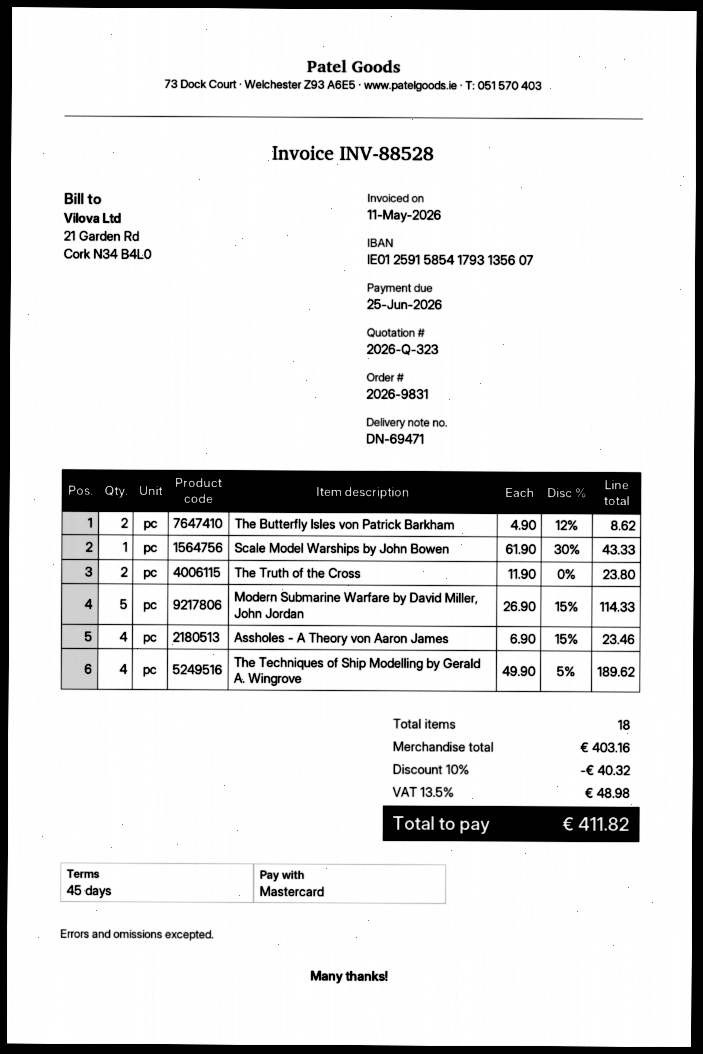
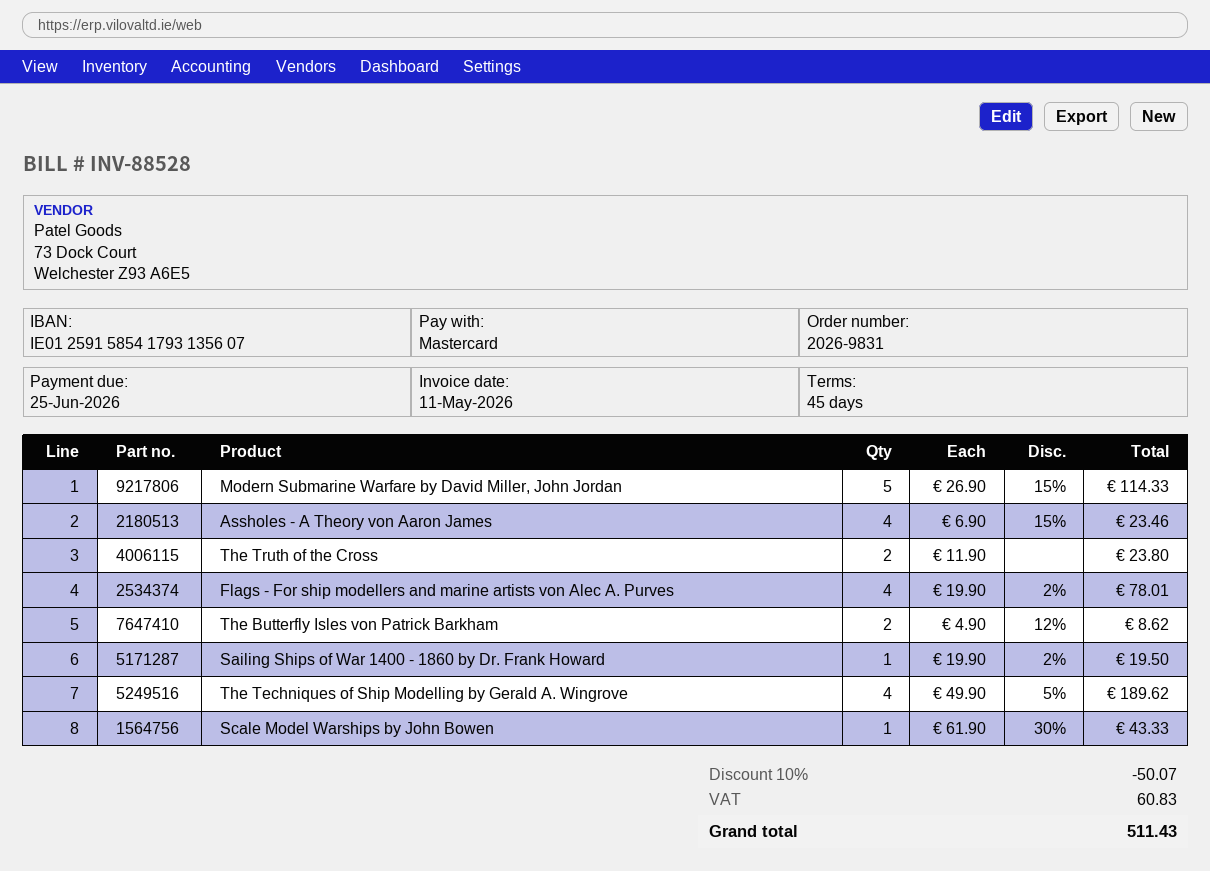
Flags - For ship modellers and marine artists von Alec A. Purves: none -> 4 x 19.90 - 2% = 78.01
Sailing Ships of War 1400 - 1860 by Dr. Frank Howard: none -> 1 x 19.90 - 2% = 19.50
discount: 10% = 40.32 -> 10% = 50.07
tax: 48.98 -> 60.83
total: 411.82 -> 511.43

Task prompt: Give the entries again word for word, but skip the pictures.

Response to this task:
Flags - For ship modellers and marine artists von Alec A. Purves: none -> 4 x 19.90 - 2% = 78.01
Sailing Ships of War 1400 - 1860 by Dr. Frank Howard: none -> 1 x 19.90 - 2% = 19.50
discount: 10% = 40.32 -> 10% = 50.07
tax: 48.98 -> 60.83
total: 411.82 -> 511.43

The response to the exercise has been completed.